Se entra en el término del pueblo de Villar del Pedroso por el Puente del Arzobispo, se toma un camino a la derecha, inmediatamente después de pasar el Puente sobre el río Tajo, y siguiendo la vereda más próxima al Tajo se llega finalmente al desfiladero, en más o menos dos km de recorrido.

El desfiladero tiene, desde su inicio en un antiguo molino hasta la desembocadura en el Tajo, unos 750 m. de longitud.

ATRACTIVOS DE LA VISITA

Observaremos las curiosas formas erosivas del berrocal, originadas por meteorización química y mecánica de las rocas graníticas: los bloques redondeados, las “piedras en seta” y las “piedras caballeras“, así como los distintos planos de fracturación (diaclasas) que han determinado la formación de bloques de diferentes tamaños dentro de las rocas graníticas masivas y en los diques de aplitas.

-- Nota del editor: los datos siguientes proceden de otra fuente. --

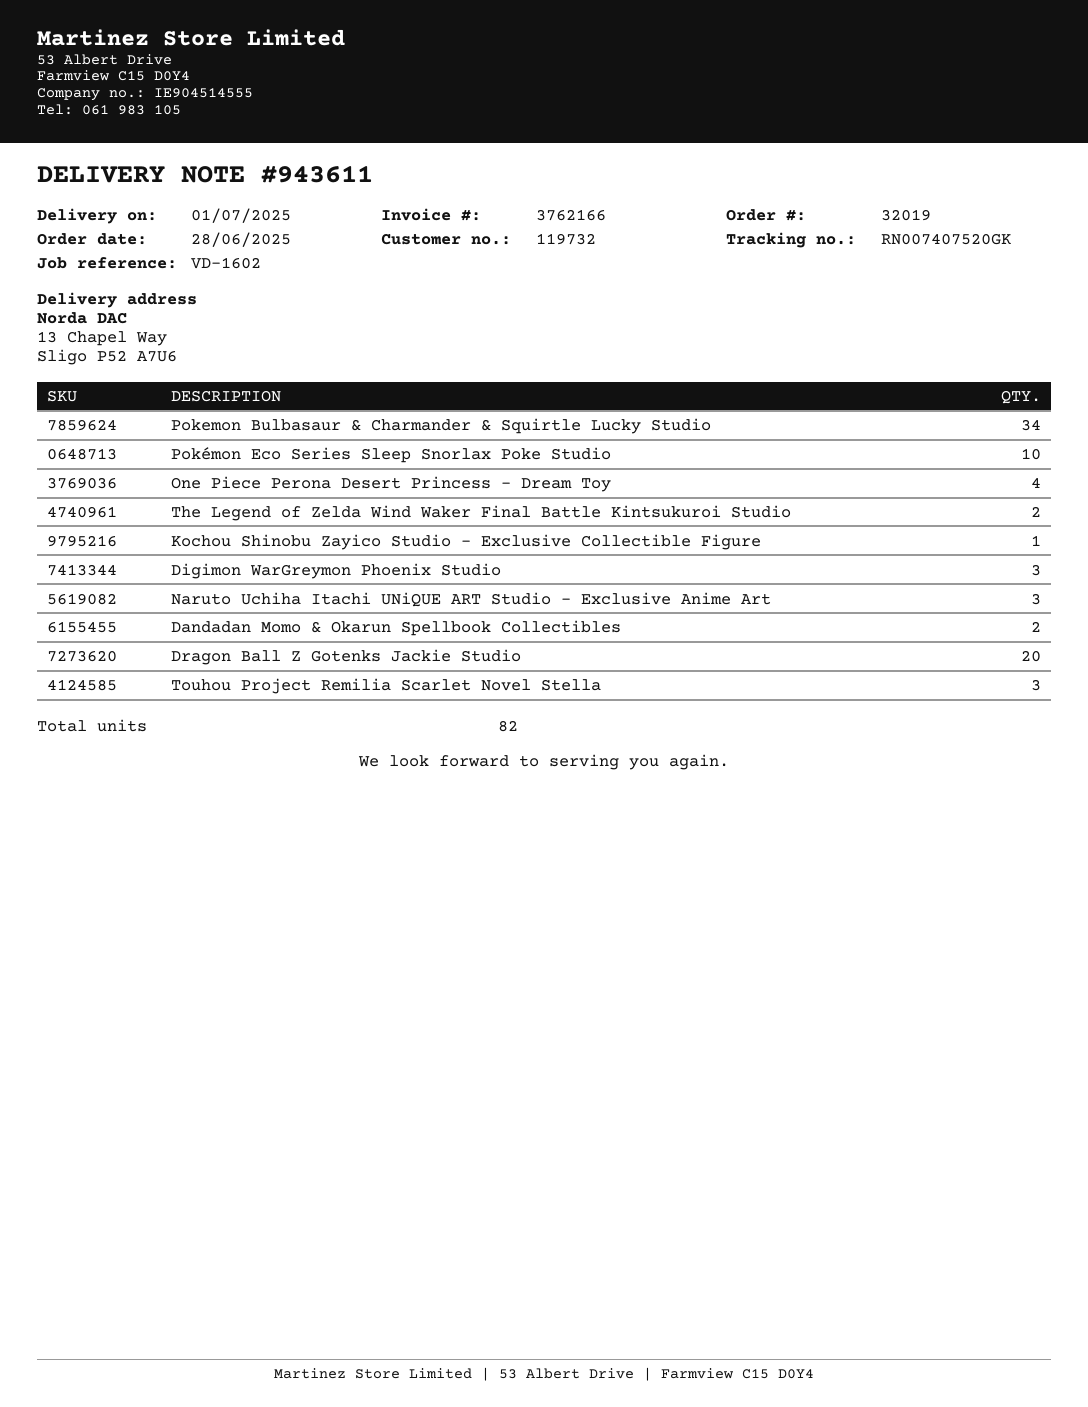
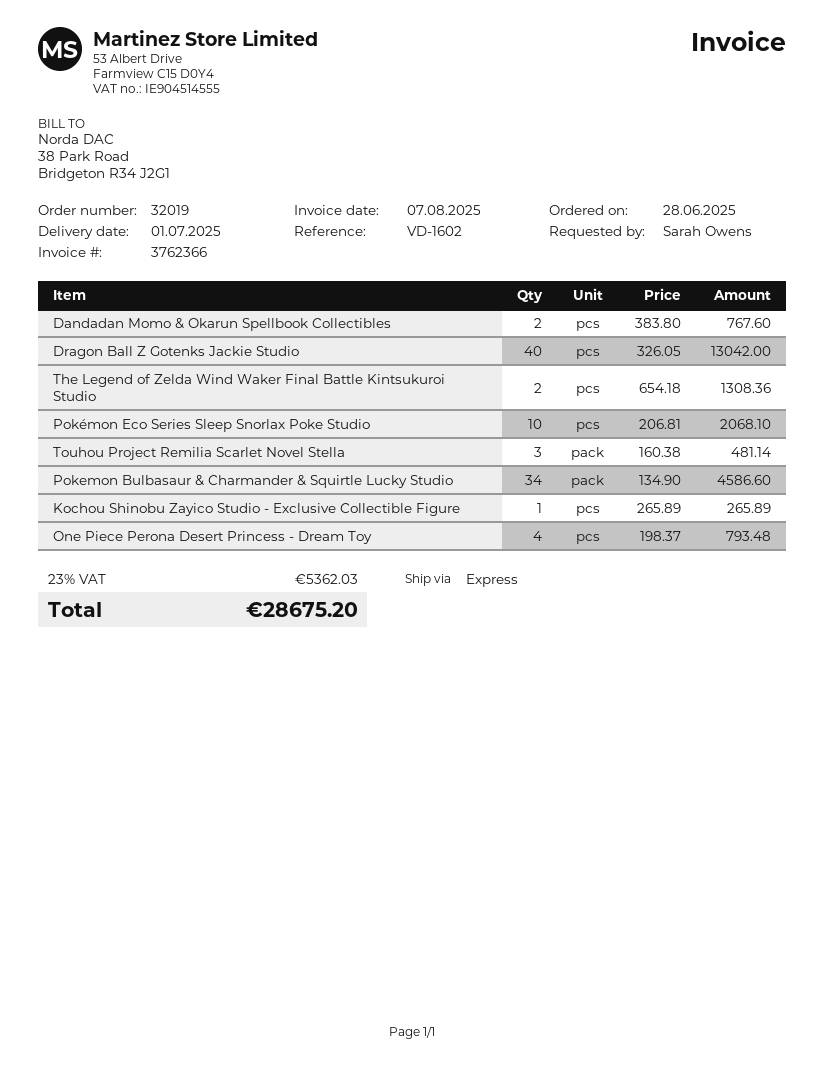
invoice number: 3762166 -> 3762366
Digimon WarGreymon Phoenix Studio: 3 -> none
Naruto Uchiha Itachi UNiQUE ART Studio - Exclusive Anime Art: 3 -> none
Dragon Ball Z Gotenks Jackie Studio: 20 -> 40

Resulta espectacular el encajamiento del Arroyo del Pedroso en estas rocas, con formación de rápidos, cascadas y “marmitas de gigante” o pilancones.

En las proximidades podemos visitar las ruinas de varios viejos molinos y del impresionante Fuerte de Castros, sus murallas, los pilares del puente sobre el río Tajo y las viviendas de los alrededores. Se trata de una fortaleza musulmana levantada en el siglo X, junto a la cercana ciudad islámica de Vascos, para la defensa de la frontera media del Tajo.

En una plaza de Villar del Pedroso podremos también admirar varias esculturas zoomorfas (“verracos”), realizadas por el pueblo vetón de la Edad del Hierro, así como numerosas inscripciones romanas de gran interés arqueológico

INTERPRETACIÓN GEOLÓGICA

En las cercanías del pueblo de Villar del Pedroso el granito es de grano grueso, pero donde el Arroyo del Pedroso ha excavado su profundo cauce, el granito es de grano muy fino, tratándose de aplitas (“microgranitos”) muy resistentes a la erosión.

Se trata de rocas muy duras pero que se encuentran intensamente fracturadas por dos familias de diaclasas ortogonales (sistema de fracturas perpendiculares) y ello facilita la fragmentación en bloques y el encajamiento del Arroyo del Pedroso que busca su “nivel de base” en el foso del Tajo.

Sobre los granitos y sobre las pizarras precámbricas que hay entre Villar del Pedroso y el Puente del Arzobispo se desarrolla una cobertera de sedimentos de edad pliocena (hace unos 3,5 m. a.), constituida por cantos rodados de cuarcitas unidos por una matriz arcillosa rojiza que denominamos Rañas.